Summary of GDB meeting, November 14, 2012
Agenda
http://indico.cern.ch/conferenceOtherViews.py?view=standard&confId=155074
Attendance
Local
- Adrien Devresse
- Alberto Di Meglio
- Alberto Masoni
- Alessandro De Salvo
- Alessandro Di Girolamo
- Andreas Petzold
- Antonio Perez
- Borut Kersevan
- Dave Kelsey
- David Colling
- David Smith
- Eric Lancon
- Frederique Chollet
- Guenter Grein
- Hans Von Der Schmitt
- Helge Meinhard
- Ian Bird
- Ikuo Ueda
- Jeremy Coles
- John Gordon
- John Green
- Laurence Field
- Luca Dell'Agnello
- Maarten Litmaath
- Maite Barroso Lopez
- Maria Alandes
- Maria Dimou
- Maria Girone
- Marian Babik
- Markus Schulz
- Mattias Wadenstein
- Michal Simon
- Michel Jouvin
- Philippe Charpentier
- Renaud Vernet
- Ricardo Rocha
- Rod Walker
- Romain Wartel
- Simone Campana
- Stefan Roiser
- Stephen Gowdy
- Ulf Tigerstedt
- Yannick Patois
Remote
- Alessandra Forti
- Andrew Elwell
- Christoph Wissing
- Christopher John Walker
- Claudio Grandi
- Doina Cristina Aiftimiei
- Ewan Mac Mahon
- Fabrizio Furano
- Jeff Templon
- Leslie Groer
- Matt Doidge
- Peter Gronbech
- Peter Solagna
- Stephen Burke
- Tiziana Ferrari
Introduction
See slides.
December GDB: there will be a pre-GDB on storage AAI.
- Probably only 1/2 day
- Doodle poll
running if you are interested
Action updates: see slides
- glexec deployment status
- RAL to have their new CEs publish the "glexec" capability (fixed).

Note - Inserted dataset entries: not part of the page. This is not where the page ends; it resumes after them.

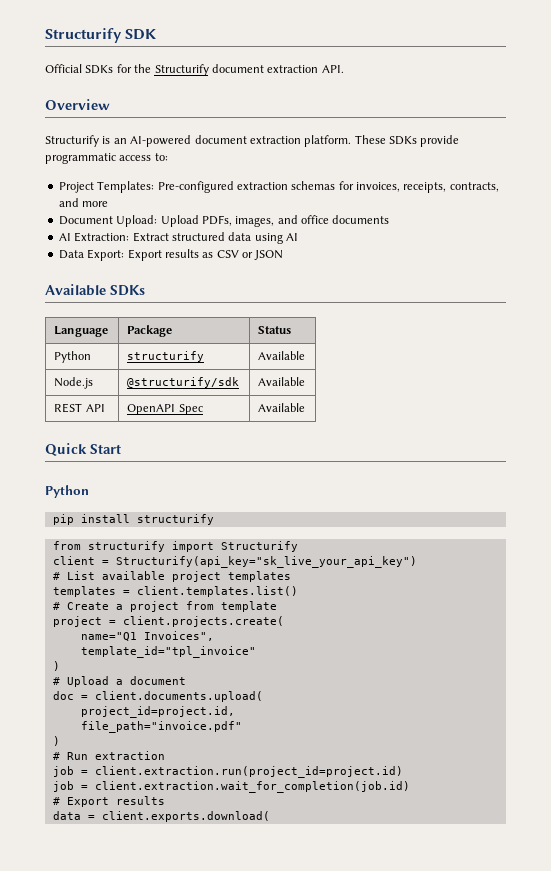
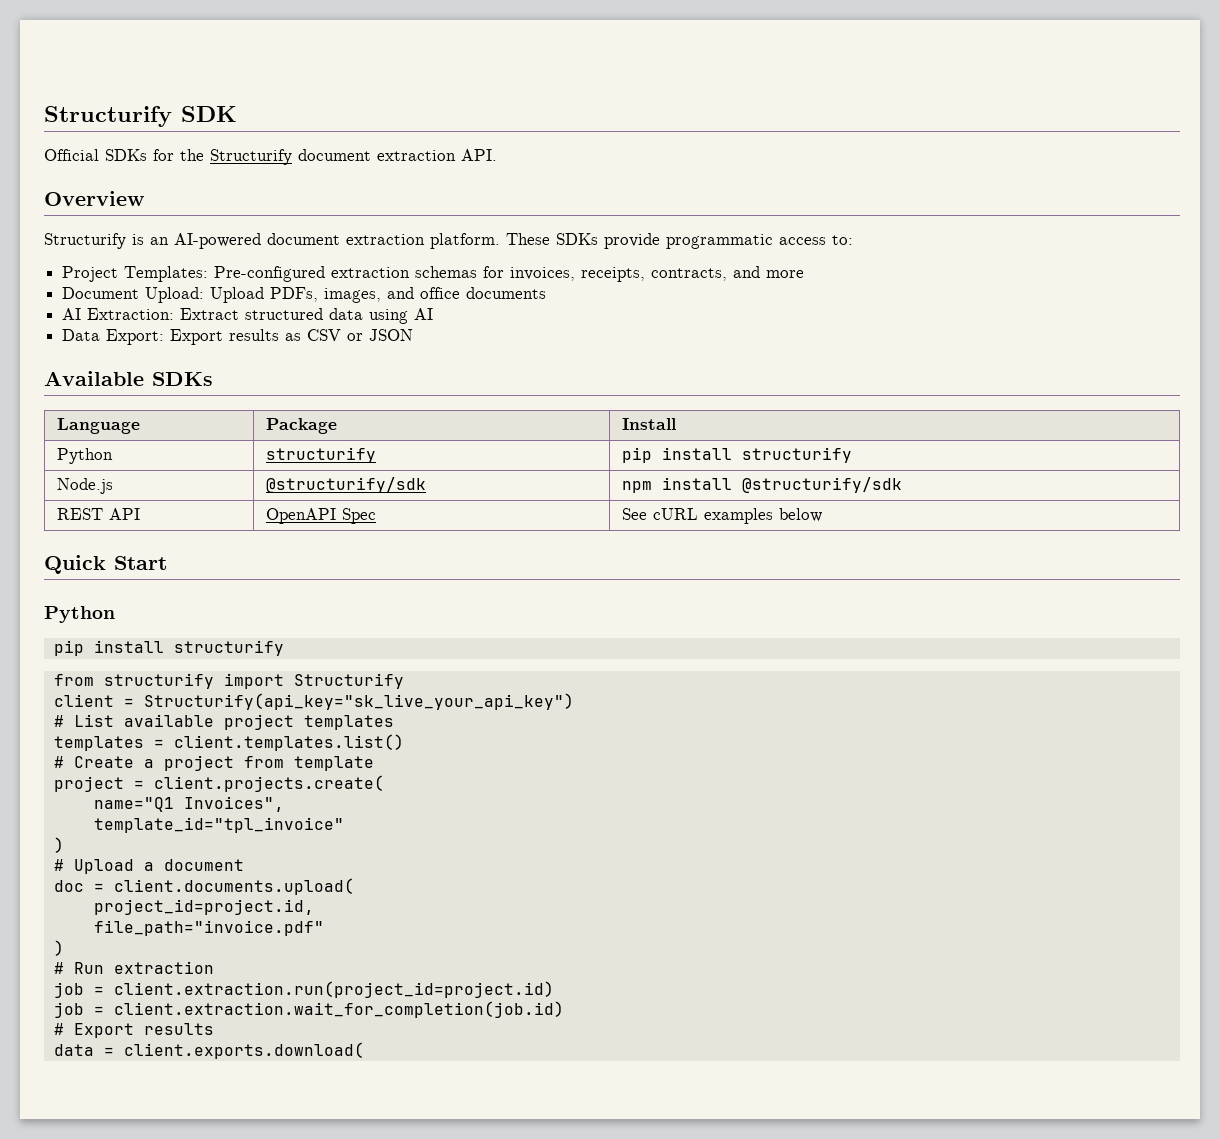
- Language | Package | Status
+ Language | Package | Install
- Python | structurify | Available
+ Python | structurify | pip install structurify
- Node.js | @structurify/sdk | Available
+ Node.js | @structurify/sdk | npm install @structurify/sdk
- REST API | OpenAPI Spec | Available
+ REST API | OpenAPI Spec | See cURL examples below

- ATLAS to investigate why KIT was no longer receiving any SAM CE tests (fixed).
Forthcoming meetings: see slides
GGUS Update
Report Generator - G. Grein
New feature usable on demand
- Access requires a special authorization: ask for it with a ticket
Several reports available
- Response time, solution time, status, ...
- Status: by every status available in tickets (only one), including meta-status (eg. opened)
- Time: working days only, ability to exclude the time waiting on submitter
- Ability to access individual tickets from the report summary when the result list contains individual tickets
- Not yet possible to select the ticket on a site basis to get a site view
- Will come in the future, in particular for T0 and T1 sites; to be investigated how to manage the huge list of sites
Export possible in CSV format
Result list can be searched for specific values in all the columns.
Status: still in development, send feedback, changes may happen...
Discussion
- A ticket can go directly from "Assigned" to "Waiting for reply" without passing through "In progress", it will not disrupt the report analysis
- The exact time zone associated with a support unit will be exposed at some point, e.g. in the FAQ
- The Ticket Timeline Tool (TTT) can be used per site and enhancements can be discussed, e.g. numerical output, T3 support
Discussions about future and interfaces of all reporting tools used in our community: GGUS, Savannah, JIRA, Trac, SNOW...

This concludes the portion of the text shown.